How to complete this task
In the listing that follows, copy out each line that includes the word "logit".

=== Begin Enclosure ===

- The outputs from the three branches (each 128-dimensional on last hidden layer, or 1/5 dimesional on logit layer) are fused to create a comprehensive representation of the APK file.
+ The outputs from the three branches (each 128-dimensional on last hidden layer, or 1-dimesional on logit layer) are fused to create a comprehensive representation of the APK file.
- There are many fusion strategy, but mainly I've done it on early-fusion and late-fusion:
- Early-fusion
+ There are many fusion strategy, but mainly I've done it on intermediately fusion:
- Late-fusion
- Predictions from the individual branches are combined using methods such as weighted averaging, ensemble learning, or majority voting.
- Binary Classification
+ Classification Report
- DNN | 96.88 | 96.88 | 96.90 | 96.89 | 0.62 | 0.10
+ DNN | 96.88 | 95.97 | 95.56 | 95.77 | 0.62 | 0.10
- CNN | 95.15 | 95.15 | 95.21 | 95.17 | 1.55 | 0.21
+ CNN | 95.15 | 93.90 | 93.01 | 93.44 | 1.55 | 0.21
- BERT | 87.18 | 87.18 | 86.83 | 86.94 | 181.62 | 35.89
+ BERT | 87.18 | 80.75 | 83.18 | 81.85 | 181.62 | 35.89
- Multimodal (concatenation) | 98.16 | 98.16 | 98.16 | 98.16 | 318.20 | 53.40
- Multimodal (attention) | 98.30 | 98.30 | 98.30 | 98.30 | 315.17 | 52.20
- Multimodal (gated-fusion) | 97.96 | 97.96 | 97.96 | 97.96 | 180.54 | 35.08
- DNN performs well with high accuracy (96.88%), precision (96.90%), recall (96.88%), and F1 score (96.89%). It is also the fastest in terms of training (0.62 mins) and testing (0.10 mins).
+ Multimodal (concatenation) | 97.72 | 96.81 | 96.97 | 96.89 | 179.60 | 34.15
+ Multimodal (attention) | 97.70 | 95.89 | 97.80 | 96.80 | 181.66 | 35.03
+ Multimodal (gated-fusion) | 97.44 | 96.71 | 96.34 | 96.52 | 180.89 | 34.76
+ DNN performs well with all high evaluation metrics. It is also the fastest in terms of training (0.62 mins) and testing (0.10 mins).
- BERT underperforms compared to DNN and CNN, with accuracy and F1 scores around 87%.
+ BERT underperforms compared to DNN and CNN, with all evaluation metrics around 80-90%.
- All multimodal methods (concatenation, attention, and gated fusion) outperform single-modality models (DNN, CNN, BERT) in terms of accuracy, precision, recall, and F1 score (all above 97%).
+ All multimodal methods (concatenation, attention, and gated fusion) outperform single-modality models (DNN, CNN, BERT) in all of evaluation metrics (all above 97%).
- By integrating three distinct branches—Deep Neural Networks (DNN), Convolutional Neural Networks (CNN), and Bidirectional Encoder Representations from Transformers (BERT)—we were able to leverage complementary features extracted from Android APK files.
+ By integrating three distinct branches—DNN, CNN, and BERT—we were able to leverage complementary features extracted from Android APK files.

=== End Enclosure ===

Task solution
- The outputs from the three branches (each 128-dimensional on last hidden layer, or 1/5 dimesional on logit layer) are fused to create a comprehensive representation of the APK file.
+ The outputs from the three branches (each 128-dimensional on last hidden layer, or 1-dimesional on logit layer) are fused to create a comprehensive representation of the APK file.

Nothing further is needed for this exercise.